In what team officials said was a "highly unusual" move, South Korean short track speed skaters have been given barely an hour of on-ice training time over the next two days before the Asian Winter Games here.
It won't be nearly enough for skaters competing at Makomanai Indoor Skating Rink for the first time, but that doesn't bother former Olympic champion Lee Jung-su so much, because he has enough confidence in his and his teammates' abilities to overcome such a minor adversity.
Lee and the rest of the team arrived in Sapporo Thursday night, hoping they would get some reps on the ice at the rink.

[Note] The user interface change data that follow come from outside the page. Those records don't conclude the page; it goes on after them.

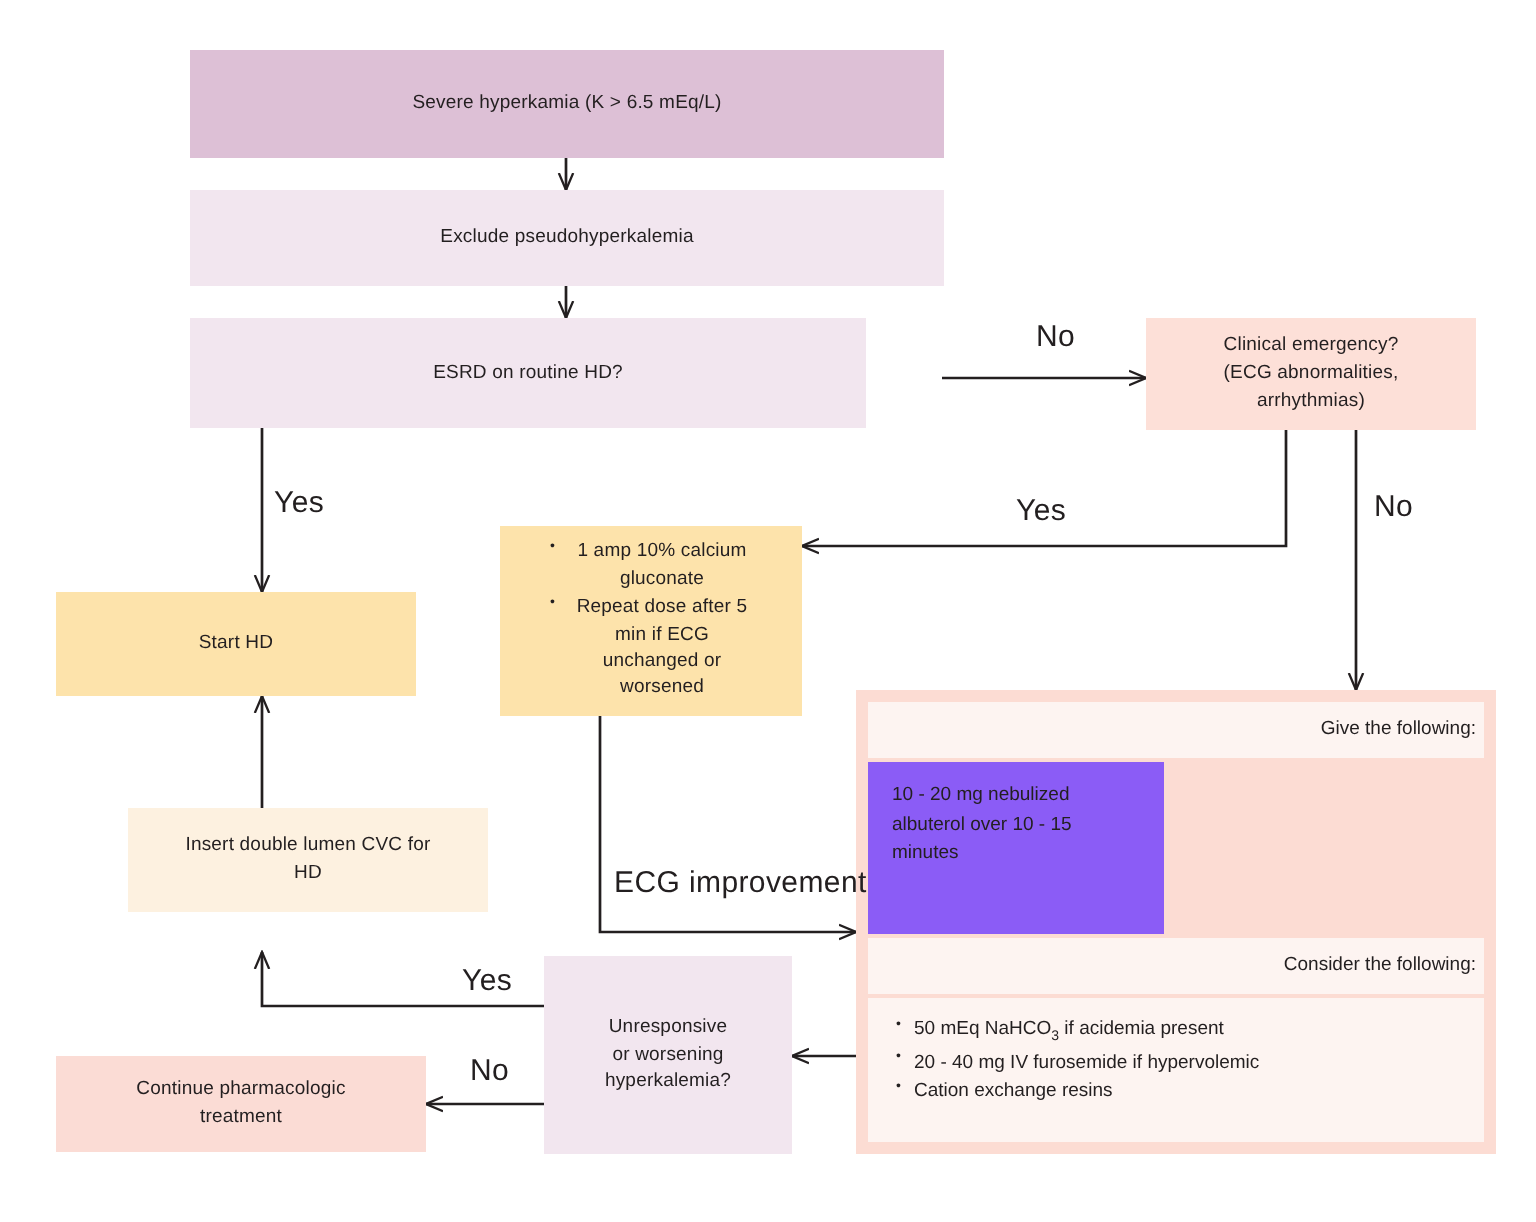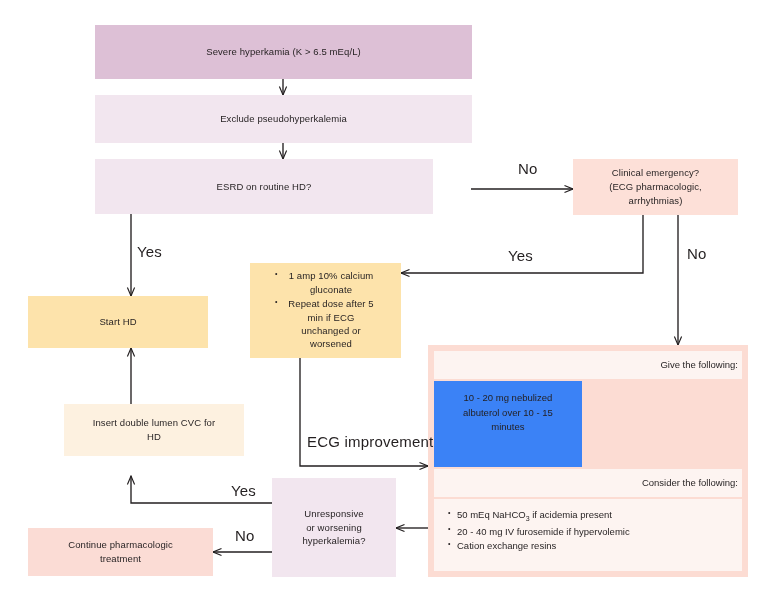--- a/index.html
+++ b/index.html
@@ -146,21 +146,21 @@
   <div class="box" id="n-exclude" style="left:95px; top:95px; width:377px; height:48px; background:#f2e6ef;">
     <span>Exclude pseudohyperkalemia</span>
   </div>
 
   <div class="box" id="n-esrd" style="left:95px; top:159px; width:338px; height:55px; background:#f2e6ef;">
     <span>ESRD on routine HD?</span>
   </div>
 
   <div class="box" id="n-emergency" style="left:573px; top:159px; width:165px; height:56px; background:#fde0d8; flex-direction:column;">
     <span>Clinical emergency?</span>
-    <span>(ECG pharmacologic, arrhythmias)</span>
+    <span>(ECG abnormalities, arrhythmias)</span>
   </div>
 
   <div class="box" id="n-calcium" style="left:250px; top:263px; width:151px; height:95px; background:#fde3ab; justify-content:flex-start; align-items:center;">
     <ul class="blist">
       <li>1 amp 10% calcium gluconate</li>
       <li>Repeat dose after 5 min if ECG unchanged or worsened</li>
     </ul>
   </div>
 
   <div class="box" id="n-starthd" style="left:28px; top:296px; width:180px; height:52px; background:#fde3ab;">
@@ -181,21 +181,21 @@
     <span>hyperkalemia?</span>
   </div>
 
   <div id="treatment-panel" style="left:428px; top:345px; width:320px; height:232px; background:#fcdcd3;">
 
     <div class="tcell tband" style="background:#fdf4f1;">
       <span>Give the following:</span>
     </div>
 
     <div class="trow">
-      <div class="tcell tcol b" style="background:#3b82f6;text-align:center;">
+      <div class="tcell tcol b" style="background:#8b5cf6;">
         <div>10 - 20 mg nebulized albuterol over 10 - 15 minutes</div>
       </div>
     </div>
 
     <div class="tcell tband" style="background:#fdf4f1;">
       <span>Consider the following:</span>
     </div>
 
     <div class="tcell tlast" style="background:#fdf4f1; height:72px;">
       <ul class="blist">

But they found out Friday wasn't an official training day, and that they would only be allowed to skate for 40 minutes on Saturday and 30 minutes on Sunday.

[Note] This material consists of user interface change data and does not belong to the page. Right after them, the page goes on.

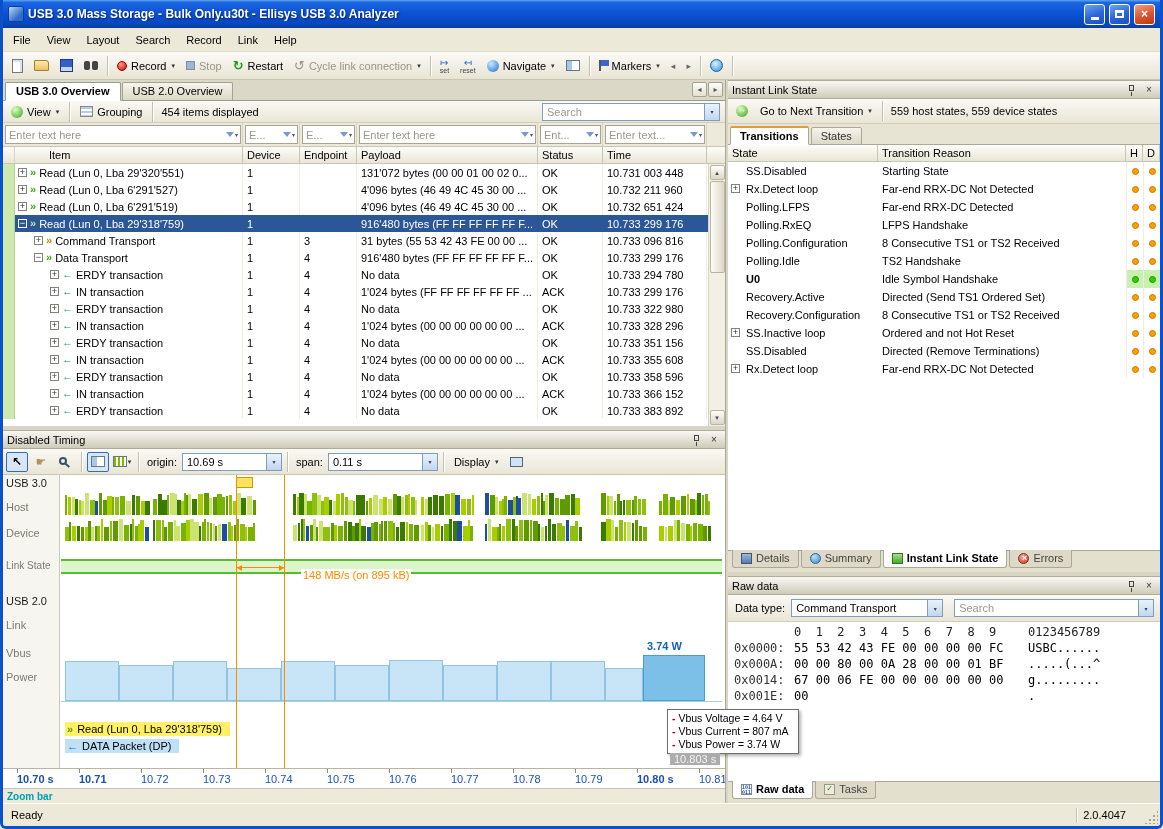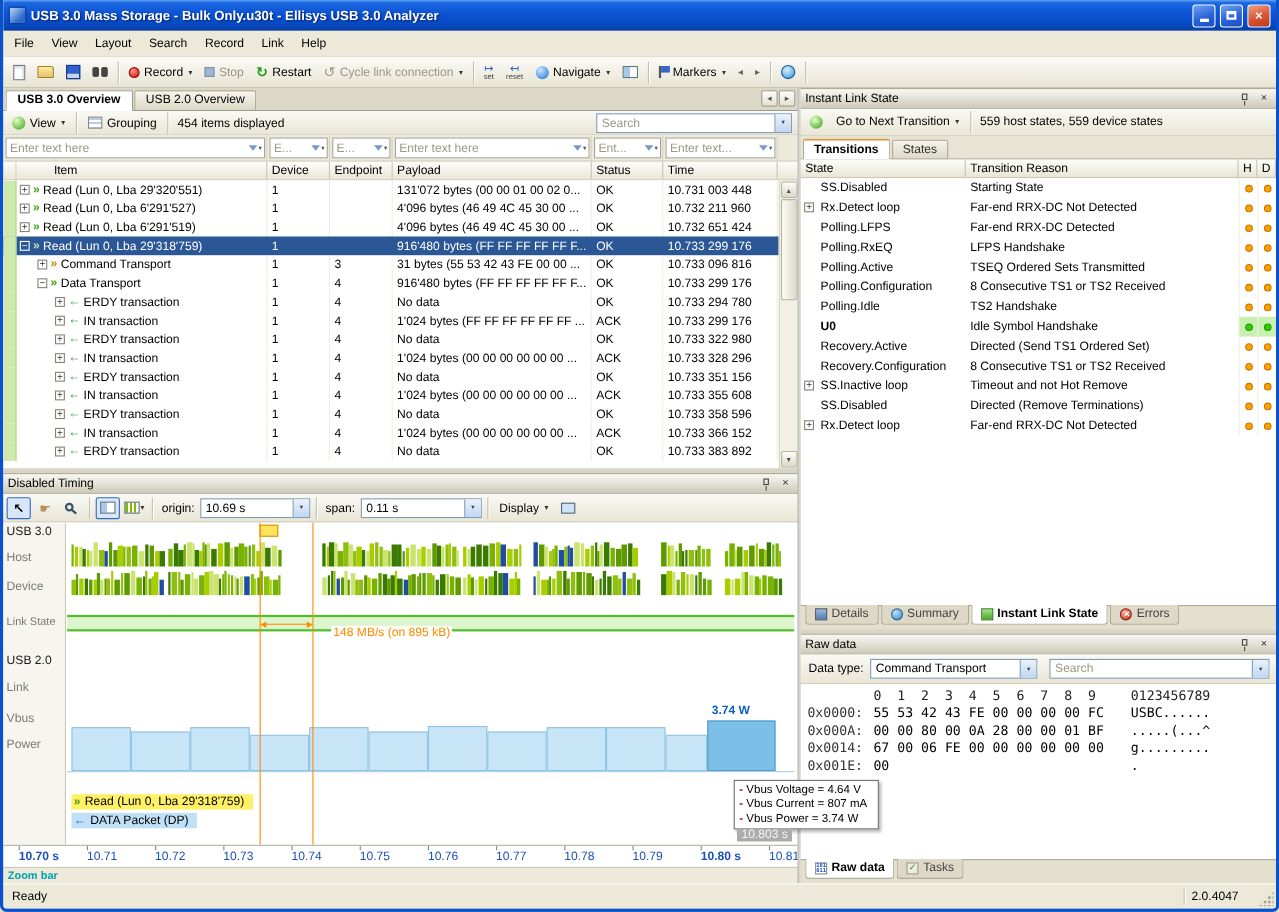--- a/index.html
+++ b/index.html
@@ -970,21 +970,21 @@
               <div class="leg-item leg-dp">
                 <span class="leg-ic lic-dp">←</span>
                 <span class="leg-lbl">DATA Packet (DP)</span>
               </div>
             </div>
         </div>
         <div class="t-axis" id="t-axis">
             <span class="tick" style="left: 14px;"></span>
             <span class="ax-lbl bold" style="left: 14px;">10.70 s</span>
             <span class="tick" style="left: 76px;"></span>
-            <span class="ax-lbl" style="left: 76px;">10.71</span>
+            <span class="ax-lbl" style="left: 76px; font-weight: bold;">10.71</span>
             <span class="tick" style="left: 138px;"></span>
             <span class="ax-lbl" style="left: 138px;">10.72</span>
             <span class="tick" style="left: 200px;"></span>
             <span class="ax-lbl" style="left: 200px;">10.73</span>
             <span class="tick" style="left: 262px;"></span>
             <span class="ax-lbl" style="left: 262px;">10.74</span>
             <span class="tick" style="left: 324px;"></span>
             <span class="ax-lbl" style="left: 324px;">10.75</span>
             <span class="tick" style="left: 386px;"></span>
             <span class="ax-lbl" style="left: 386px;">10.76</span>
@@ -1084,32 +1084,20 @@
               <div class="ls-reason">LFPS Handshake</div>
               <div class="ls-dotcell">
                 <span class="dot orange"></span>
               </div>
               <div class="ls-dotcell">
                 <span class="dot orange"></span>
               </div>
             </div>
             <div class="ls-row">
               <div class="ls-state">
-                <span class="txt">Polling.Active</span>
-              </div>
-              <div class="ls-reason">TSEQ Ordered Sets Transmitted</div>
-              <div class="ls-dotcell">
-                <span class="dot orange"></span>
-              </div>
-              <div class="ls-dotcell">
-                <span class="dot orange"></span>
-              </div>
-            </div>
-            <div class="ls-row">
-              <div class="ls-state">
                 <span class="txt">Polling.Configuration</span>
               </div>
               <div class="ls-reason">8 Consecutive TS1 or TS2 Received</div>
               <div class="ls-dotcell">
                 <span class="dot orange"></span>
               </div>
               <div class="ls-dotcell">
                 <span class="dot orange"></span>
               </div>
             </div>
@@ -1159,21 +1147,21 @@
               </div>
               <div class="ls-dotcell">
                 <span class="dot orange"></span>
               </div>
             </div>
             <div class="ls-row">
               <div class="ls-state">
                 <span class="exp">+</span>
                 <span class="txt">SS.Inactive loop</span>
               </div>
-              <div class="ls-reason">Timeout and not Hot Remove</div>
+              <div class="ls-reason">Ordered and not Hot Reset</div>
               <div class="ls-dotcell">
                 <span class="dot orange"></span>
               </div>
               <div class="ls-dotcell">
                 <span class="dot orange"></span>
               </div>
             </div>
             <div class="ls-row">
               <div class="ls-state">
                 <span class="txt">SS.Disabled</span>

The short track competition starts Monday with the men's and women's 1,500m, and heats for the men's 5,000m relay.
As it was, the South Korean skaters settled for taking a quick tour inside the venue and doing off-ice training, with some running and stretching for a little over an hour.
"I just find it disappointing," said Lee, a double gold medalist at the 2010 Vancouver Winter Olympics who's skating at his first Asian Winter Games. "I am not sure if this is actually the standard procedure at all Asian Games. It just makes this competition feel like it's some minor local race."

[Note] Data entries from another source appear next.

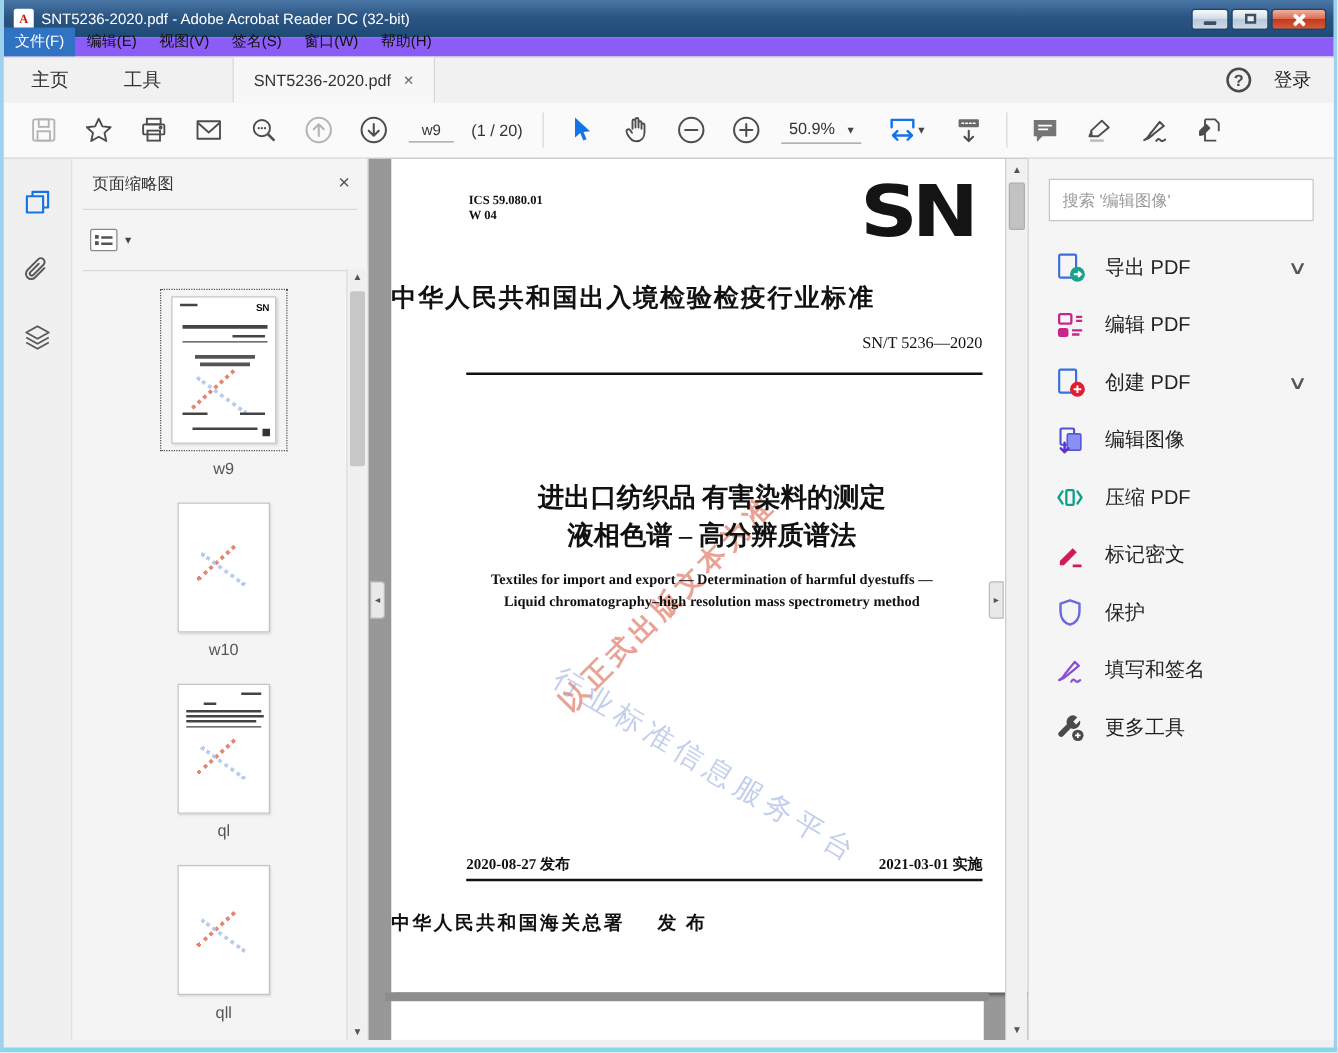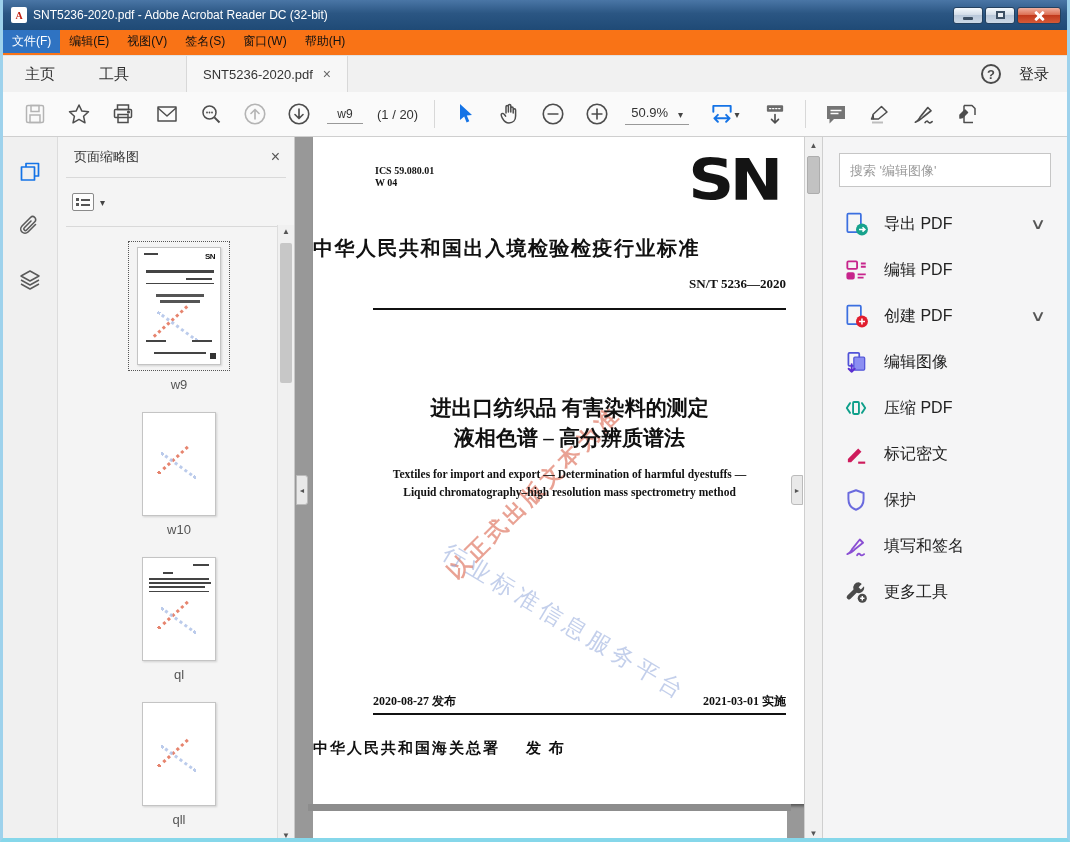--- a/index.html
+++ b/index.html
@@ -18,21 +18,21 @@
     background:linear-gradient(180deg,#f6fafd 0%,#d3dde8 45%,#b9c8da 50%,#cdd9e6 100%);
     display:flex; align-items:center; justify-content:center; position:relative; }
   .winbtn.close { width:44px; background:linear-gradient(180deg,#f0b0a0 0%,#dd7054 45%,#c23a1d 50%,#d65a37 100%); }
   .glyph-min { width:10px; height:3px; background:#3c4f63; border-radius:1px; margin-top:6px;}
   .glyph-max { width:9px; height:8px; border:2px solid #3c4f63; background:#e9eef4; }
   .glyph-close { position:relative; width:11px; height:11px; }
   .glyph-close:before,.glyph-close:after { content:""; position:absolute; left:4px; top:0; width:3px; height:12px; background:#fff; border-radius:1px;}
   .glyph-close:before { transform:rotate(45deg);} .glyph-close:after{ transform:rotate(-45deg);}
 
   
-  .menubar { height:26px; background:#f97316; display:flex; align-items:flex-start; font-size:12px; color:#111; border-bottom:1px solid #e2e2e2;}
+  .menubar { height:16px; background:#8b5cf6; display:flex; align-items:flex-end; font-size:12px; color:#111; border-bottom:1px solid #e2e2e2;}
   .menu-item { padding:3px 9px; display:flex; align-items:center; }
   .menu-item.active { background:#2f73c2; color:#fff; }
 
   
   .tabbar { height:36px; background:#f1f1f1; display:flex; align-items:stretch; font-size:15px; color:#333; position:relative;}
   .tab { display:flex; align-items:center; padding:0 22px; cursor:default; }
   .doc-tab { margin-left:35px; background:#f7f7f7; border-left:1px solid #d8d8d8; border-right:1px solid #d8d8d8;
     font-size:13px; color:#333; display:flex; align-items:center; gap:10px; padding:0 16px; }
   .doc-tab .close-x { color:#666; font-size:14px; }
   .tabbar-right { margin-left:auto; display:flex; align-items:center; gap:18px; padding-right:18px; }
@@ -86,21 +86,21 @@
   
   .doc-area { flex:1; background:#989898; position:relative; overflow:hidden; }
   .page { position:absolute; left:18px; top:0; width:513px; height:667px; background:#fff;
     box-shadow:2px 2px 3px rgba(0,0,0,.45); font-family:"Liberation Serif","DejaVu Serif",serif; color:#111;}
   .page-gap { position:absolute; left:13px; top:667px; width:483px; height:7px; background:#8d8d8d; }
   .next-page { position:absolute; left:18px; top:674px; width:474px; bottom:0; background:#fff; }
   .ics { position:absolute; left:62px; top:28px; font-size:10px; font-weight:bold; line-height:12px; }
   .sn-logo { position:absolute; right:52px; top:10px; font-size:57px; font-weight:900; letter-spacing:-4px;
     transform:scale(1.12,1); color:#141414; font-family:"DejaVu Sans",sans-serif; }
   .std-heading { position:absolute; left:0; right:0; top:98px; text-align:left; font-size:20px; font-weight:bold; letter-spacing:1.5px;}
-  .std-num { position:absolute; right:40px; top:139px; font-size:13px; font-weight:bold; }
+  .std-num { position:absolute; right:40px; top:139px; font-size:13px; font-weight:normal; }
   .rule1 { position:absolute; left:60px; right:40px; top:171px; border-top:2px solid #111; }
   .doc-title { position:absolute; left:0; right:0; top:256px; text-align:center; font-size:21px; font-weight:bold; line-height:30px;}
   .doc-eng { position:absolute; left:0; right:0; top:328px; text-align:center; font-size:11.5px; font-weight:bold; line-height:18px;}
   .wmk-red { position:absolute; left:128px; top:428px; transform:rotate(-45deg); transform-origin:left top;
     font-size:22px; font-weight:bold; color:rgba(215,85,60,.55); letter-spacing:4px; white-space:nowrap;}
   .wmk-blue { position:absolute; left:140px; top:400px; transform:rotate(31deg); transform-origin:left top;
     font-size:23px; color:rgba(135,160,215,.5); letter-spacing:5px; white-space:nowrap;}
   .date-row { position:absolute; left:60px; right:40px; top:556px; display:flex; justify-content:space-between;
     font-size:12px; font-weight:bold; }
   .rule2 { position:absolute; left:60px; right:40px; top:576px; border-top:2px solid #111; }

And though the venue wasn't officially open for training, skaters from Japan got to practice on the ice.
It could be argued that South Koreans, given their sustained excellence in short track, won't really need much time to prepare. But Lee begged to differ, saying getting familiarized with a new surface is "extremely crucial."
"We're all quite sensitive about the ice, and we can recognize even the smallest of differences between venues," he said. "But seeing how chilly it is up here in the stands, I don't think the ice will be very good."
With only 70 minutes over the next two days to learn the ice, Lee said he may have to get used to the surface on the fly during the actual competition.
When asked if he felt the Japanese would be put at an unfair advantage, Lee shrugged and said, "It doesn't matter. We're better skaters, anyway."
It may sound a tad arrogant, until you realize Lee's declaration can be backed up by numbers.
Over the first seven Asian Winter Games, South Korea has won 25 gold medals in short track, compared to nine by Japan. The gap is even larger at the Winter Olympics. South Korea leads all countries with 21 Olympic short track titles, while Japan has just one gold medal under its belt.